Despite all precautionary measures, Xi is likely to commute back to Shenzhen on the mainland across from Hong Kong to stay there on Thursday evening before returning to Hong Kong on Friday, the South China Morning Post reported.

“It shows that officials are not entirely confident that everything is under control in Hong Kong,” said Ho-Fung Hung, a professor of political economy at Johns Hopkins University.

Uniformed students with Chinese flag

Uniformed students attend a Chinese flag-raising ceremony in Hong Kong to mark the 25th anniversary of the city’s handover from Britain to China.

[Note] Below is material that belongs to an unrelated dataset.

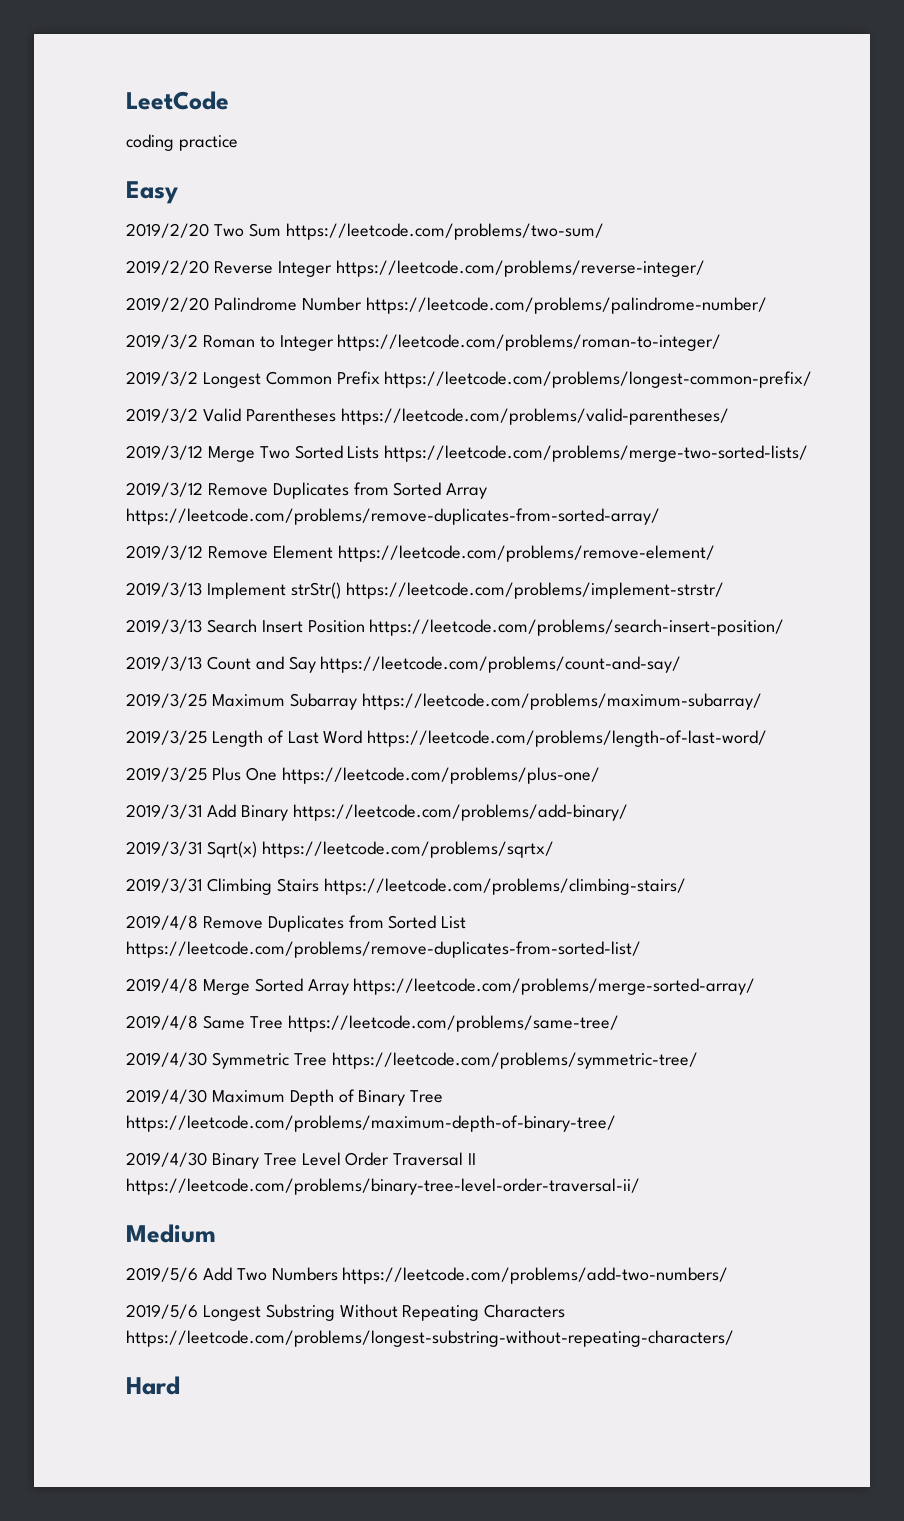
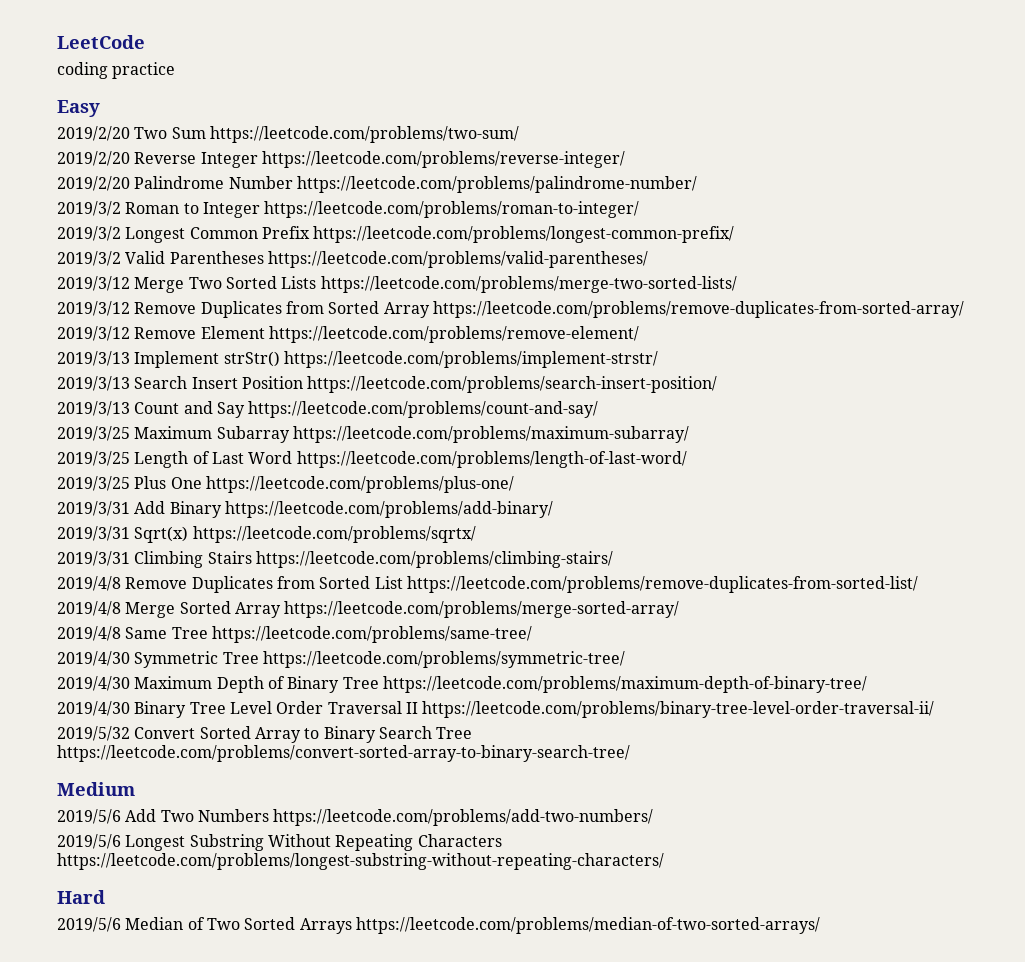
(640, 1186) none -> [57,726,473,743] [57,745,630,762] // 2019/5/32 Convert Sorted Array to Binary Search Tree https://leetcode.com/problems/convert-sorted-array-to-binary-search-tree/
(180, 1385) none -> [57,917,820,934] // 2019/5/6 Median of Two Sorted Arrays https://leetcode.com/problems/median-of-two-sorted-arrays/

(Kin Cheung/Associated Press)

Arrest campaigns, a purge of “unpatriotic” politicians and the dismantling of independent media have all but eradicated substantial opposition to Hong Kong’s new leadership. However, Lee and Xi must continue to grapple with the city’s economic future, which has been hit hard by China’s strict zero-COVID protocols.

At the same time, amid political turmoil and the pandemic, residents and businesses have begun to leave the country, sparking concerns about a brain drain and threatening Hong Kong’s status as a major international business and financial hub.

In a poll conducted last year by the Chinese University of Hong Kong, 57.5% of respondents aged 15 to 30 said they wanted to leave the city, up from 46.8% in 2018, according to the American Chamber of Commerce Commerce in Hong Kong in its latest annual survey announced that due to pandemic restrictions, 26% of businesses were more likely to exit, while 44% of respondents said they were personally monitoring exits.

Xi said Hong Kong’s challenges could be overcome with the strong support of the mainland. He recently stressed the importance of Hong Kong’s steady development and commitment to young people, as well as the territory’s economic and industrial integration with the mainland through neighboring Guangdong Province.

“The big challenge now will be to revive the economy,” Hung said. “They want to show they have the determination to do so, but there’s no easy way to guarantee the world that Hong Kong is still good for business.”